On Mon, Apr 30, 2018 at 5:42 PM, Steven D'Aprano
On Mon, Apr 30, 2018 at 11:28:17AM -0700, Matt Arcidy wrote:
A study has been done regarding readability in code which may serve as insight into this issue. Please see page 8, fig 9 for a nice chart of the results, note the negative/positive coloring of the correlations, grey/black respectively.
Indeed. It seems that nearly nothing is positively correlated to increased readability, aside from comments, blank lines, and (very weakly) arithmetic operators. Everything else hurts readability.
The conclusion here is that if you want readable source code, you should remove the source code. *wink*
https://web.eecs.umich.edu/~weimerw/p/weimer-tse2010-readability-preprint.pd...

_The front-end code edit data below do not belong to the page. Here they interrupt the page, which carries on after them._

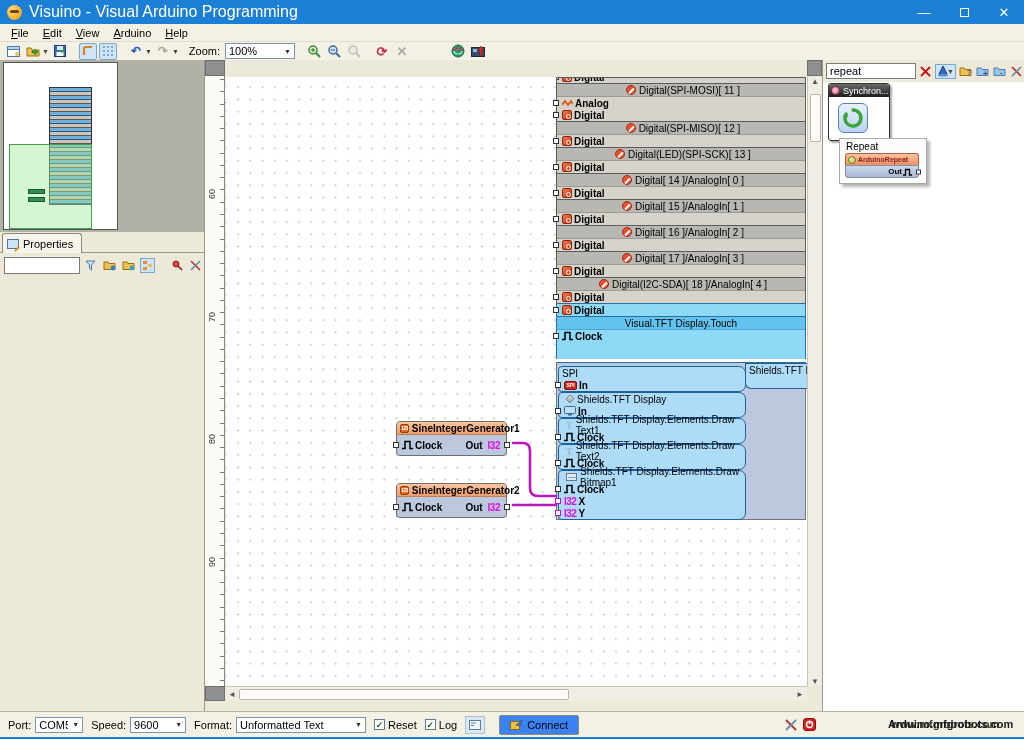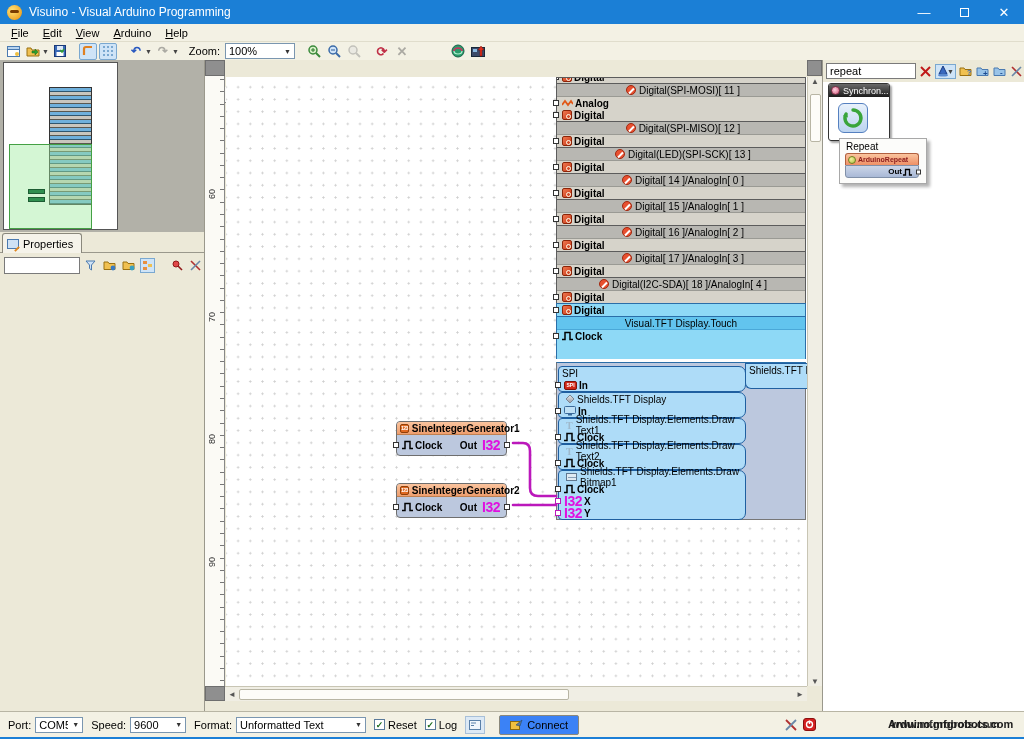--- a/index.html
+++ b/index.html
@@ -6,21 +6,21 @@
   html,body { width:1024px; height:739px; overflow:hidden;
     font-family:"Liberation Sans", sans-serif; font-size:11px; color:#000; }
   #app { position:relative; width:1024px; height:739px; background:#ece9d8; overflow:hidden; }
 
   
   .titlebar { position:absolute; left:0; top:0; width:100%; height:24px; background:#1b7fd6;
     display:flex; align-items:center; color:#fff; }
   .app-logo { width:15px; height:15px; margin:0 7px 0 7px; border-radius:50%;
     background:radial-gradient(circle at 35% 35%, #ffe27a, #f0a828 70%, #b06a10); position:relative; }
   .app-logo:after{content:"";position:absolute;left:3px;top:5px;width:9px;height:3px;background:#7a3c00;border-radius:2px;}
-  .title-text { font-size:12px; }
+  .title-text { font-size:16px; }
   .win-btns { margin-left:auto; display:flex; height:100%; }
   .win-btn { width:40px; height:100%; display:flex; align-items:center; justify-content:center; font-size:13px; }
   .win-btn .boxglyph{ width:9px;height:9px;border:1px solid #fff; display:block;}
 
   
   .menubar { position:absolute; left:0; top:24px; width:100%; height:18px; background:#f3f1e4;
     display:flex; align-items:center; padding-left:4px; border-bottom:1px solid #e0ddcc;}
   .menu-item { padding:2px 7px; }
   .menu-item u { text-decoration:underline; }
   .toolbar { position:absolute; left:0; top:42px; width:100%; height:18px; background:#f3f1e4;
@@ -105,21 +105,21 @@
   .ic-dig { width:10px; height:10px; background:linear-gradient(135deg,#f07850,#c83818); border:1px solid #8c2408; border-radius:2px; position:relative;}
   .ic-dig:after{content:"";position:absolute;left:2.5px;top:2.5px;width:3px;height:3px;border:1px solid #ffe;border-radius:50%;}
   .ic-blk { width:10px; height:10px; border-radius:50%; background:#e85030; border:1px solid #a02810; position:relative;}
   .ic-blk:after{content:"";position:absolute;left:1px;top:4px;width:7px;height:2px;background:#fff;transform:rotate(-45deg);}
   .ic-spi { width:13px; height:9px; background:#d02818; border:1px solid #801008; border-radius:2px; color:#fff; font-size:5px;
     font-weight:bold; display:flex; align-items:center; justify-content:center;}
   .ic-dia { width:8px; height:8px; background:linear-gradient(135deg,#e8e8e8,#9a9aa0); border:1px solid #707078; transform:rotate(45deg) scale(.8);}
   .ic-txt { color:#9fb9cc; font-weight:bold; font-size:10px; font-family:"Liberation Serif",serif;}
   .ic-bmp { width:11px; height:8px; background:#dfeaf2; border:1px solid #607890; position:relative;}
   .ic-bmp:after{content:"";position:absolute;left:1px;top:3px;width:8px;height:1px;background:#88a0b8;}
-  .i32 { color:#e010e0; font-weight:bold; font-size:14px; letter-spacing:-0.5px;}
+  .i32 { color:#e010e0; font-weight:bold; font-size:10px; letter-spacing:-0.5px;}
 
   
   .right-panel { position:absolute; left:822px; top:60px; width:202px; height:651px; background:#fff; border-left:1px solid #9a988c;}
   .search-row { position:absolute; left:0; top:0; width:100%; height:22px; background:#ece9d8; display:flex; align-items:center; gap:2px; padding-left:3px;}
   .search-input { width:90px; height:16px; background:#fff; border:1px solid #7a7a7a; font-size:11px; padding:0 3px; font-family:"Liberation Sans",sans-serif;}
   .result-tile { position:absolute; left:5px; top:23px; width:62px; height:58px; background:#fff; border:1px solid #333;
     border-radius:3px; box-shadow:2px 2px 2px rgba(0,0,0,.35); overflow:hidden;}
   .tile-head { height:13px; background:linear-gradient(180deg,#6a6a6a,#1c1c1c); color:#fff; font-size:9px;
     display:flex; align-items:center; gap:3px; padding-left:2px; white-space:nowrap;}
   .tile-ic { width:9px; height:9px; border-radius:50%; background:radial-gradient(circle at 40% 40%,#ffd0e0,#d05878); border:1px solid #803048;}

The criteria in the paper can be applied to assess an increase or decrease in readability between current and proposed changes. Perhaps even an automated tool could be implemented based on agreed upon criteria.
That's a really nice study, and thank you for posting it. There are some interested observations here, e.g.:
- line length is negatively correlated with readability;
(a point against those who insist that 79 character line limits are irrelevant since we have wide screens now)
- conventional measures of complexity do not correlate well with readability;
- length of identifiers was strongly negatively correlated with readability: long, descriptive identifier names hurt readability while short variable names appeared to make no difference;
(going against the common wisdom that one character names hurt readability -- maybe mathematicians got it right after all?)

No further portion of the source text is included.